(EXERCISE INPUTS Opens)

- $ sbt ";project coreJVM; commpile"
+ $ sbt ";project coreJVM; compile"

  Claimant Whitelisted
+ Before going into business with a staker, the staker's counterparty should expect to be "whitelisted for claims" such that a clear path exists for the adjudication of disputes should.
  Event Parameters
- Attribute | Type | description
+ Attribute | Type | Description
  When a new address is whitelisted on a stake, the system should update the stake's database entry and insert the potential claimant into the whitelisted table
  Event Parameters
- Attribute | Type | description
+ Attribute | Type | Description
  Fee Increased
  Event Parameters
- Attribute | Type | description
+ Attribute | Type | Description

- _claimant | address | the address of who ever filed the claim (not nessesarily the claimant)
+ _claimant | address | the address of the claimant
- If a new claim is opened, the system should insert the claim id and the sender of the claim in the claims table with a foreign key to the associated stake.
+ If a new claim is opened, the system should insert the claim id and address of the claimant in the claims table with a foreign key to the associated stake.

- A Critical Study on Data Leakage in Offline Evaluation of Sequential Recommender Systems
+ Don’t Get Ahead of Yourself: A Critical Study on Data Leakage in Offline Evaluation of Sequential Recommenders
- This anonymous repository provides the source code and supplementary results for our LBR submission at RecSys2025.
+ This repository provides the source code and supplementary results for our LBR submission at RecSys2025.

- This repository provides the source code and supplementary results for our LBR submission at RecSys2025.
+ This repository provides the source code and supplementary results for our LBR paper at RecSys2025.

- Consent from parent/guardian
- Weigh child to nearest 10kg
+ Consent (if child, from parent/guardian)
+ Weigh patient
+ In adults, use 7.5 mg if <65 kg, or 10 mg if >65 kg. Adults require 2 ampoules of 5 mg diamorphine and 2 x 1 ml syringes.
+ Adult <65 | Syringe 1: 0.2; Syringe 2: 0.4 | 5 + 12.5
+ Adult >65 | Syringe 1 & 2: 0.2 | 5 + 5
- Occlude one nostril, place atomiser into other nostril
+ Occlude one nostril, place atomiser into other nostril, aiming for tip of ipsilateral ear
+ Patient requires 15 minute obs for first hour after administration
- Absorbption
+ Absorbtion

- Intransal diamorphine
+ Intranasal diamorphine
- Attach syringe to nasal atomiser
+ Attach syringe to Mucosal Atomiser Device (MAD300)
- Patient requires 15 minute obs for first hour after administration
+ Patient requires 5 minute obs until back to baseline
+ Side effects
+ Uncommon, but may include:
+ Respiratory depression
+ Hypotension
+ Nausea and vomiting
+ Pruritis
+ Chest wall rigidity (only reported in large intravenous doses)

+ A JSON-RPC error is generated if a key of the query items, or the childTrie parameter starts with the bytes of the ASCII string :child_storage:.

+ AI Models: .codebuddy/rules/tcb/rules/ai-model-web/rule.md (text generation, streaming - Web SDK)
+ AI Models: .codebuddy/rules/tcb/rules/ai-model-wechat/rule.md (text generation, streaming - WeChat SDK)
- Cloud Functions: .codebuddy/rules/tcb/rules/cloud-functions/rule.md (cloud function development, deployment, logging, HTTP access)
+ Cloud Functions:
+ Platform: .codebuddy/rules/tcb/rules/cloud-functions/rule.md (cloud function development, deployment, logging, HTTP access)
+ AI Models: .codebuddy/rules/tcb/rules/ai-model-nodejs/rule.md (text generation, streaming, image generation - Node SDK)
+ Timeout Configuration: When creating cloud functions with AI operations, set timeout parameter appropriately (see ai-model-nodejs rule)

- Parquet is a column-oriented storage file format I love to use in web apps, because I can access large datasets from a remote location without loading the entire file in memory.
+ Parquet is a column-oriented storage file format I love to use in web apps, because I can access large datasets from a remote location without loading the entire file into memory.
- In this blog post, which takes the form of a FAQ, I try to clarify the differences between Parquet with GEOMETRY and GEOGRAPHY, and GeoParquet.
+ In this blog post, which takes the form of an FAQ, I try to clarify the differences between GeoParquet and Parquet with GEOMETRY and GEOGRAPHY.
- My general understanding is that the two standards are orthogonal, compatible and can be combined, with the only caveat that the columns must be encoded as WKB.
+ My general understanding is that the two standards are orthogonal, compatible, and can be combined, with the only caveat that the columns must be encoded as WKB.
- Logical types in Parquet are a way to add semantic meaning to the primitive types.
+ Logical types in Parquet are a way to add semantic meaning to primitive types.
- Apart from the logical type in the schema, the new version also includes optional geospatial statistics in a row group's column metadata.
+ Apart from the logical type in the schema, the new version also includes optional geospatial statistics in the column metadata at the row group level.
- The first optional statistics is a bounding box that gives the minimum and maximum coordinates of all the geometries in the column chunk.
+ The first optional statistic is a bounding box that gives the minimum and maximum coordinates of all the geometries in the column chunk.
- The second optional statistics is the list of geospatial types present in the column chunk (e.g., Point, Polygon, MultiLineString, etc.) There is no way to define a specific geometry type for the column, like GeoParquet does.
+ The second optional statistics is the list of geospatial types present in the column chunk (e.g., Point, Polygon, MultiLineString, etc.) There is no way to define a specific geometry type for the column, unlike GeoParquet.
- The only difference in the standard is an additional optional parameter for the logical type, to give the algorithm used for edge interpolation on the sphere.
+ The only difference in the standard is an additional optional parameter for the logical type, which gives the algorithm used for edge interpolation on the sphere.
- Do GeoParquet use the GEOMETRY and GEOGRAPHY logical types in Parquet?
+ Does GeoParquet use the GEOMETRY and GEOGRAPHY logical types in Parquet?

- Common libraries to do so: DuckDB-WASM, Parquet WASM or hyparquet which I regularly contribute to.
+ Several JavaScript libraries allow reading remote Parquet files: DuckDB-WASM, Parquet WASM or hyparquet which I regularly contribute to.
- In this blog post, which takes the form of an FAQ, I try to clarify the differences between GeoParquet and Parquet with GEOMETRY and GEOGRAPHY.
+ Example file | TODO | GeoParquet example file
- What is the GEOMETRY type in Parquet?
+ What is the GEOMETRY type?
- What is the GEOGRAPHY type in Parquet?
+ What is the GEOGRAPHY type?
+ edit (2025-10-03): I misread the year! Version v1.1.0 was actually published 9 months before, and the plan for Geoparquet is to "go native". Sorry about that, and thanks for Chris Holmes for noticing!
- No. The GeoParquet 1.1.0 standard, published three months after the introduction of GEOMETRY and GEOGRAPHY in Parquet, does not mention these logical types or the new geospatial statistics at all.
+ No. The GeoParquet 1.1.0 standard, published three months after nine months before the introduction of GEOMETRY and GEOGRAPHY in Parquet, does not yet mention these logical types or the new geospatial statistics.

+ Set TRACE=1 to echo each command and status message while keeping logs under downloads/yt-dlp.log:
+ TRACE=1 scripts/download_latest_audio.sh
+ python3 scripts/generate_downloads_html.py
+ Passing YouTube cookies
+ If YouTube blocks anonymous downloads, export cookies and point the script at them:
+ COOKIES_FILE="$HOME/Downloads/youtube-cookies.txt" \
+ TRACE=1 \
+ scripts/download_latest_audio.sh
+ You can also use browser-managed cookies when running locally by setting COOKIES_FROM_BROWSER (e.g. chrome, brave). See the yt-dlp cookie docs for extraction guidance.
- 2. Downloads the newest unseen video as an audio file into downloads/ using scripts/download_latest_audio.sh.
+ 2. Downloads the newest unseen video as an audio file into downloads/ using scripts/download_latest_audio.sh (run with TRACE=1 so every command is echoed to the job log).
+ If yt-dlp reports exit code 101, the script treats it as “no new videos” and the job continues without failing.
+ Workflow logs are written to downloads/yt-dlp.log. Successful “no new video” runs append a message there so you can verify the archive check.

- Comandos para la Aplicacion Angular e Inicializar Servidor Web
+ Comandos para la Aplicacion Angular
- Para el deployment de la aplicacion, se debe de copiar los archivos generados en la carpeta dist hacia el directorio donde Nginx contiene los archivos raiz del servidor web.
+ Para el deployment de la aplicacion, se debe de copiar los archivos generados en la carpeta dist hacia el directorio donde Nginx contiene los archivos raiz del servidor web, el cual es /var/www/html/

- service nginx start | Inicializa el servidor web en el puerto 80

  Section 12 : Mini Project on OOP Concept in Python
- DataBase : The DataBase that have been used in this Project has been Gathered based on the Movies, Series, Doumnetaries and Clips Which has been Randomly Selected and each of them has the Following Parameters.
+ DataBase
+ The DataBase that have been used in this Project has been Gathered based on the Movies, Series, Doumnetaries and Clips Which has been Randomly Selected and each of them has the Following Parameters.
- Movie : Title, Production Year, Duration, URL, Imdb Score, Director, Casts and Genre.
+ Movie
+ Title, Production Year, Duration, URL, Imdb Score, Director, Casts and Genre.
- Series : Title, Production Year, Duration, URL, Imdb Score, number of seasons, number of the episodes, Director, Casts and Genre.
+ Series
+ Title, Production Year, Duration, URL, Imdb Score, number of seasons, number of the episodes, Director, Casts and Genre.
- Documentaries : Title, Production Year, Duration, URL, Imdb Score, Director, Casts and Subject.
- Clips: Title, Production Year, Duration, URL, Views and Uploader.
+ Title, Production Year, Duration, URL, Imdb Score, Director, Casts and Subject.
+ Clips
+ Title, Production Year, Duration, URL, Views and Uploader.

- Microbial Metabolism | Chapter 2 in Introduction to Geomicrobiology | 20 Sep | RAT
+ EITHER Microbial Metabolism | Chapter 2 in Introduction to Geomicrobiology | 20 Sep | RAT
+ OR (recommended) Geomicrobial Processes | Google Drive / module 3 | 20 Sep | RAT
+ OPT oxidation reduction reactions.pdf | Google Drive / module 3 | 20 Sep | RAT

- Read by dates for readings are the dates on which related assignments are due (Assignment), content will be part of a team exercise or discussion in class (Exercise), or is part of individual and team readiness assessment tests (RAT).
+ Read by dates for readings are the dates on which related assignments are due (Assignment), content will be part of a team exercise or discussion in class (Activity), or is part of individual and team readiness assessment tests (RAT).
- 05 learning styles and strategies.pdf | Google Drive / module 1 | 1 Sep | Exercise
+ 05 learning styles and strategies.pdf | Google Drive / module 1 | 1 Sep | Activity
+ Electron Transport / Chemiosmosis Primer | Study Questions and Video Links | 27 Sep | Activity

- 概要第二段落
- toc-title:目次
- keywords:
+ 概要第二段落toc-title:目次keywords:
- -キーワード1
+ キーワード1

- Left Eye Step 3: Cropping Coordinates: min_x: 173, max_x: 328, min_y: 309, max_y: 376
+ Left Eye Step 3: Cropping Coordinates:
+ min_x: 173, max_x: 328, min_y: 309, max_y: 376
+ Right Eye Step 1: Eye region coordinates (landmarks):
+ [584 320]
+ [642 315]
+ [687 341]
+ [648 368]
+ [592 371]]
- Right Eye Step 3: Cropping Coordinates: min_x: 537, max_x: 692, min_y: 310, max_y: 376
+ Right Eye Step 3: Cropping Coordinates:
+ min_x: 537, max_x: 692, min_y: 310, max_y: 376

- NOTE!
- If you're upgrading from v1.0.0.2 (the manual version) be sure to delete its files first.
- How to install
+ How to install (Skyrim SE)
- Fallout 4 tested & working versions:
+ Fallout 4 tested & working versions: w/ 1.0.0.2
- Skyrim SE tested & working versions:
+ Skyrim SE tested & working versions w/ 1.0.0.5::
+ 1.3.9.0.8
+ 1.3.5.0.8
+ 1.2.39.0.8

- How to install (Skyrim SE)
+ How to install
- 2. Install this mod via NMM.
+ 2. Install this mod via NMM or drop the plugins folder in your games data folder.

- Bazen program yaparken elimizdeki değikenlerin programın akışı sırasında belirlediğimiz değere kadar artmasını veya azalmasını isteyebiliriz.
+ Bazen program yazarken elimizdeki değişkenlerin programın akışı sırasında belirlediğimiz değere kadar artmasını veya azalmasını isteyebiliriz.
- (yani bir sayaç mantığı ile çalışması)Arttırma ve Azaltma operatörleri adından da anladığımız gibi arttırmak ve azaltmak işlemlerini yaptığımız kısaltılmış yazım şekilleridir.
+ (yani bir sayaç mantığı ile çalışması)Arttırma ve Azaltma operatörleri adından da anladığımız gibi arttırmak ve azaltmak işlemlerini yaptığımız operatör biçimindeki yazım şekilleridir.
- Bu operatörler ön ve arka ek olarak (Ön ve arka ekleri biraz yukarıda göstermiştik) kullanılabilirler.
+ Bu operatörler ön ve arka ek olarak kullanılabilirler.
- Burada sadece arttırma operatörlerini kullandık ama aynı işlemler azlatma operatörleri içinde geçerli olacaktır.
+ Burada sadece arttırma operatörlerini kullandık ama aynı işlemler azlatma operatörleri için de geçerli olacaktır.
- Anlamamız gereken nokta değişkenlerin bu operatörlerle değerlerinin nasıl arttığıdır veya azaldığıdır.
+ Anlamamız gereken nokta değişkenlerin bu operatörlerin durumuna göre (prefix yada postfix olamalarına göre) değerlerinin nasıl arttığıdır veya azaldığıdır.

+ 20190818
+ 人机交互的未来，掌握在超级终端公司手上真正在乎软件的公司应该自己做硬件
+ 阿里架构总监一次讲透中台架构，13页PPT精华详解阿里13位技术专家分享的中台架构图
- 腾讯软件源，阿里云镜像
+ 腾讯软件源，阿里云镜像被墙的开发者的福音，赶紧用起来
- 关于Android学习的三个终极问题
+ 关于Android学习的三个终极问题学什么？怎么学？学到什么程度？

(EXERCISE INPUTS Closes)

> EXERCISE DESCRIPTION
One stretch of the lines above is wanted, from the line that contains "OPT oxidation reduction" through the line that contains "- Read by dates". Output it exactly.

> RESULT OF THIS TASK
+ OPT oxidation reduction reactions.pdf | Google Drive / module 3 | 20 Sep | RAT

- Read by dates for readings are the dates on which related assignments are due (Assignment), content will be part of a team exercise or discussion in class (Exercise), or is part of individual and team readiness assessment tests (RAT).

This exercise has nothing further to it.